As discussed in our earlier post, we at Exafunction want to remove all pains and concerns that ML practitioners feel when deploying their workloads. Cost and latency arguably top that list, so we knew that we needed to solve this dynamic multiplexing problem with ExaDeploy. For numbers, we have successfully been able to multiplex 30 clients to a single GPU for our customers' workloads, a big reason why some of their GPU costs have dropped by ~97% by using ExaDeploy.
This all being said, there are even more things we can do to keep squeezing out cents and milliseconds, and we will explore these in future blog posts(5). But just with dynamic multiplexing, we can answer this post's motivating question: yes, GPUs are absolutely worth it if utilized properly!
If you are currently weighing this cost vs latency tradeoff for your ML workloads, we want to chat with you - send us a message here!
(1) We will assume zero cost and latency data passing between CPU and GPU, and that orchestration of this data passing is trivial. Also, we assume that there are no headaches in managing multiple resource types. All of this is obviously not true, but we will get more into the effects of network data passing and how that changes the calculus in a future blog post!
(2) Another workload pattern is the inverse: instead of just a few models each with extremely high throughput, there are many different fine tuned models, each with less throughput. One application where this is common is the NLP space, where we might have many fine-tuned models (many sets of weights for the same model architecture) for different applications. While we talk in this blog post about how to address latency vs cost for the few model/high throughput case, we will talk about this inverse in a future blog post!
(3) Obviously this will require the calls to come in a perfect stagger, but entertain us for this toy example :)

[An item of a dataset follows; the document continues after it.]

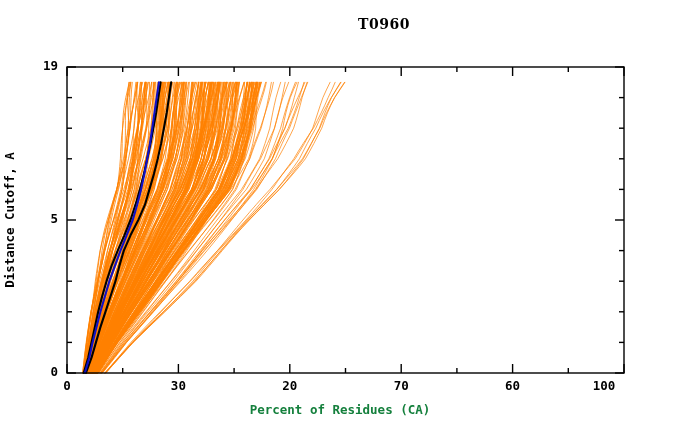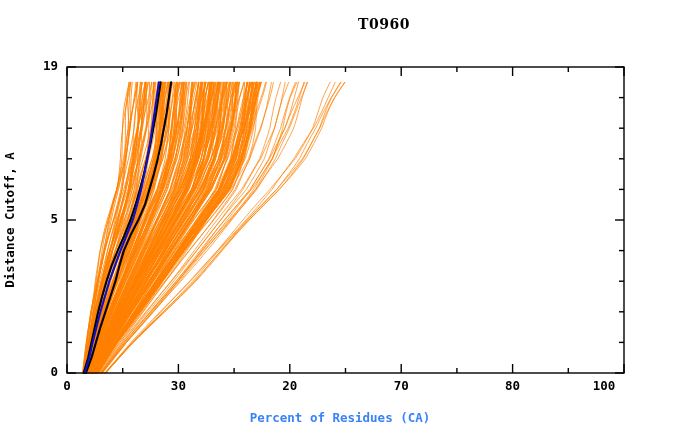"80" div.tick-label-x { text: 80 -> 60 }
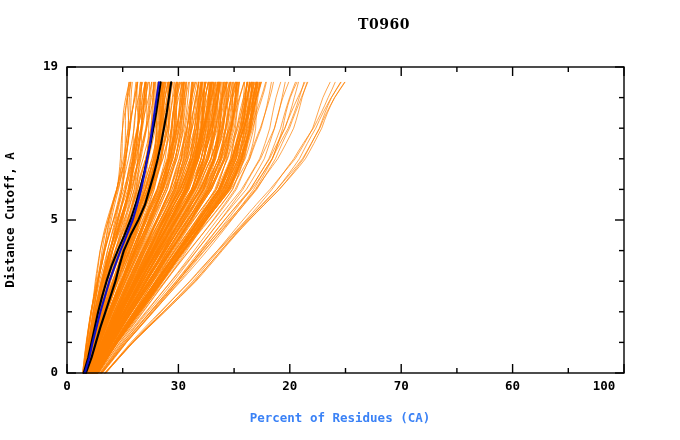"Percent of Residues (CA)" #xlabel { color: #3b82f6 -> #15803d; margin-top: 8px -> none }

(4) In this example, it came out cheaper to do dynamic multiplexing rather than CPUs only, but it isn't too difficult to find a set of input parameters where this isn't the case. That being said, in practice, we have noticed the costs from dynamic multiplexing to be less than or comparable to doing CPUs only (a far cry from the order-of-magnitude more from dedicated GPU resources), and the latency wins almost always make it worth the occasional slight increases in cost.
(5) We will keep focusing on what can be done on the software level. Of course, there are hardware-based advances, such as hardware accelerators like Amazon's Inferentia, and we are excited to explore how to make our software interface with these advances to create the best possible overall solutions for your use cases.